1. A method for testing at least one effect of a pharmaceutical substance in a subject, the method comprising:
administering a pharmaceutical substance to the subject,
measuring with at least one sensor contained within a mobile sensor system, at the subject or in close proximity to the subject, at least one parameter value indicative of a body function of the subject,
transmitting at least one sensor system signal associated with the at least one parameter value to a receiver contained within a mobile base unit, the receiver being provided with a means for wireless transmission, and
wirelessly transmitting a mobile base unit signal associated with the at least one sensor system signal from the receiver to a back-end system, wherein at least the back-end system correlates the at least one parameter value with and/or displays a representation of the at least one effect of the pharmaceutical substance.
2. The method according to claim 1, further comprising:
transmitting a back-end system signal utilizing the back-end system and receiving the back-end system signal utilizing the mobile base unit.
3. The method according to claim 1, further comprising:
wirelessly transmitting a mobile base unit-to-sensor-system signal, and
receiving the mobile-base-unit-to-sensor-system signal utilizing the at least one mobile sensor system.
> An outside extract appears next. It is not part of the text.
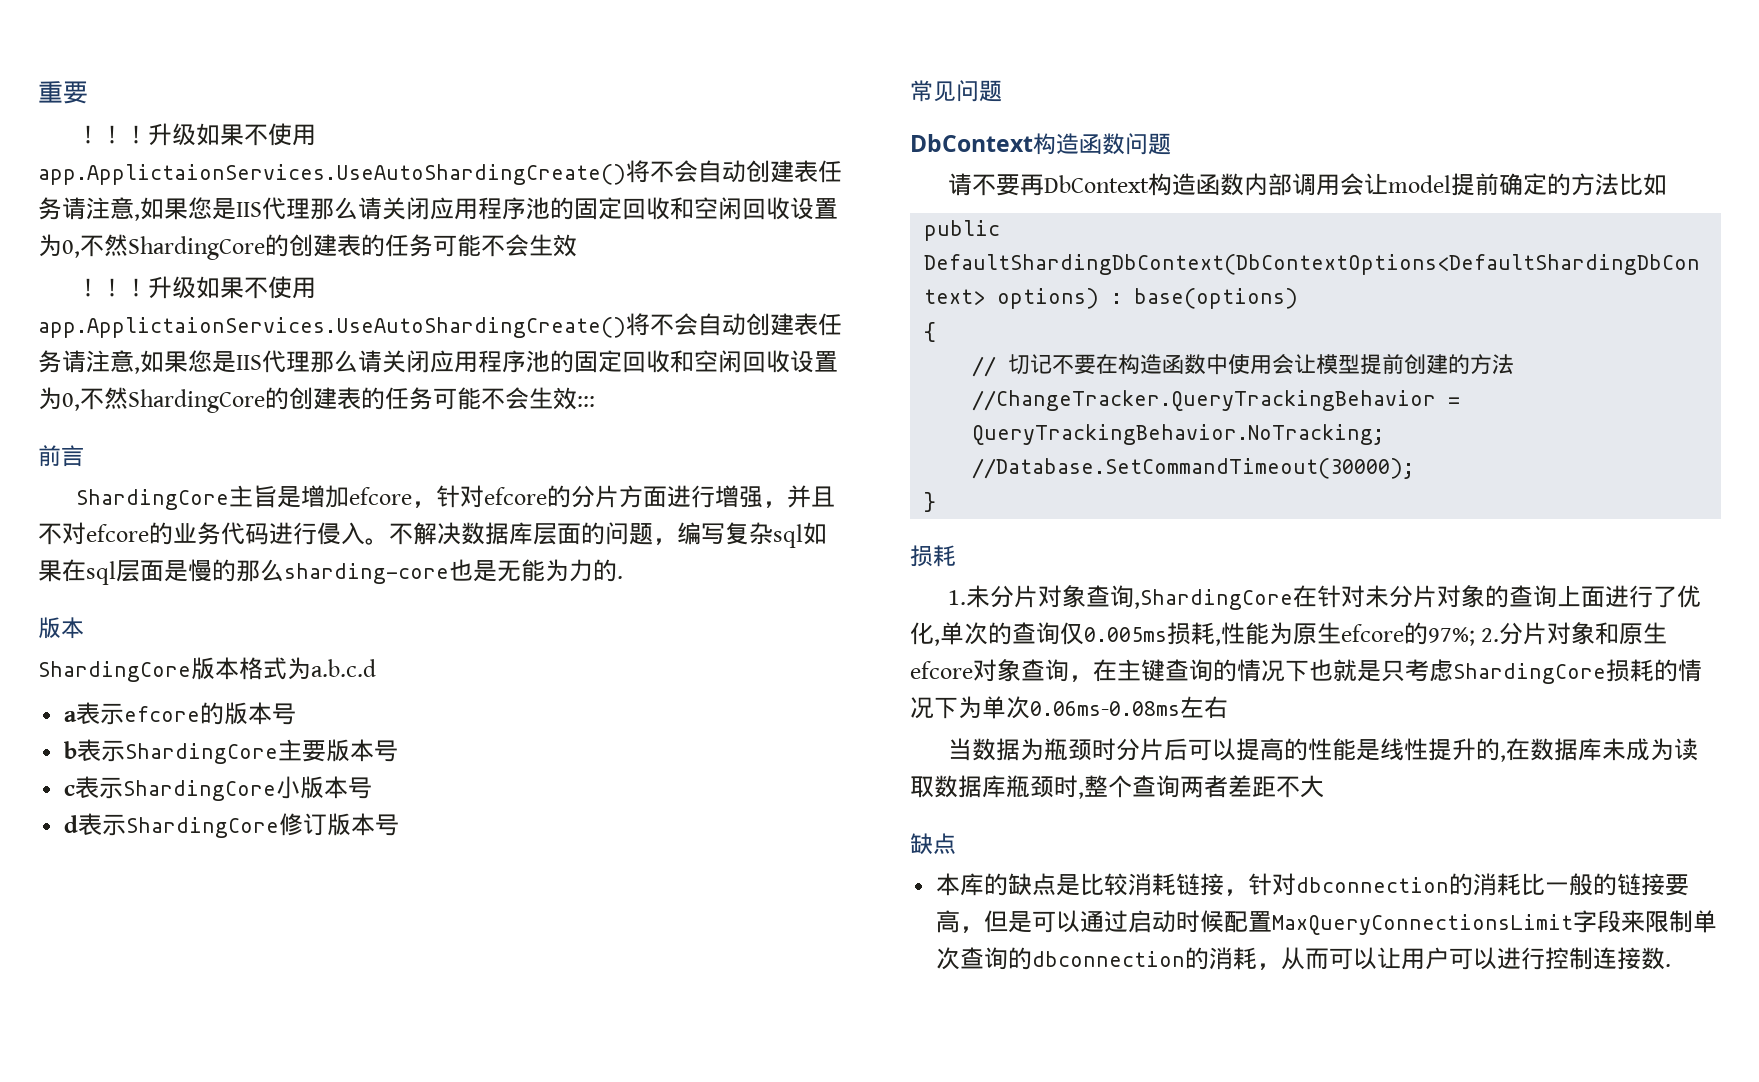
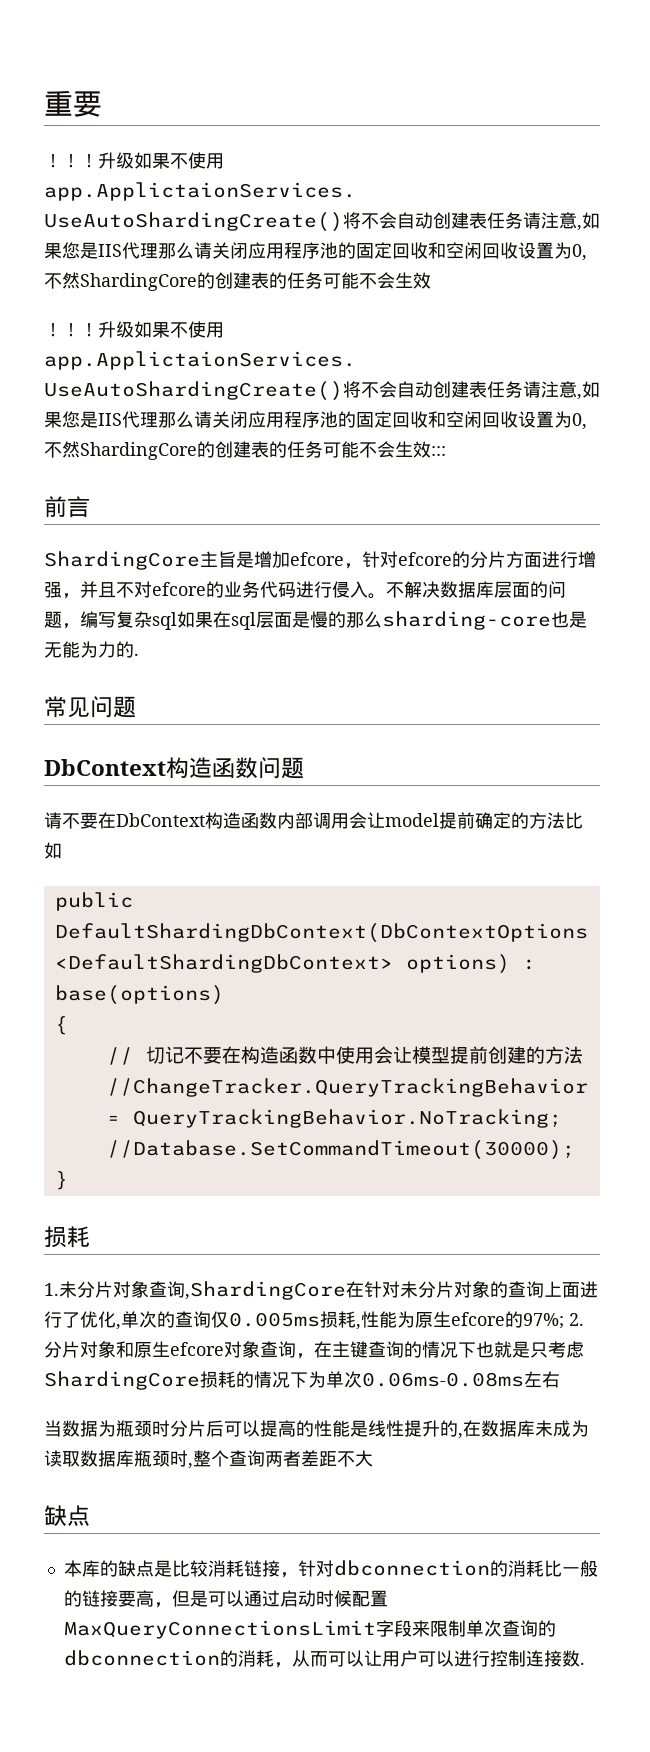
[38,617,84,639] [38,657,376,682] [64,702,297,725] [64,739,399,764] [64,776,373,801] [64,813,400,838] // 版本 // ShardingCore版本格式为a.b.c.d // a表示efcore的版本号 // b表示ShardingCore主要版本号 // c表示ShardingCore小版本号 // d表示ShardingCore修订版本号 -> (139, 654) none
[1020,174,1045,196] 再 -> [98,812,116,829] 在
4. The method according to claim 3, comprising:
detecting a first parameter value and a second parameter value,
transmitting a composite sensor signal associated with the first and the second parameter values utilizing at least one of the at least one mobile sensor systems, and
decomposing the received composite sensor signal into a first sensor signal representative of the first parameter value and a second sensor signal representative of the second parameter value or decomposing composite.
5. The method according to claim 4, comprising:
converting first sensor data associated with a first sensor signal that is transmitted in a first data format and second sensor data associated with a second sensor signal that is transmitted in a second data format into a first and second converted sensor data, respectively, of identical data format.
6. The method according to claim 5, comprising:
gathering data associated with received sensor signals into a data record.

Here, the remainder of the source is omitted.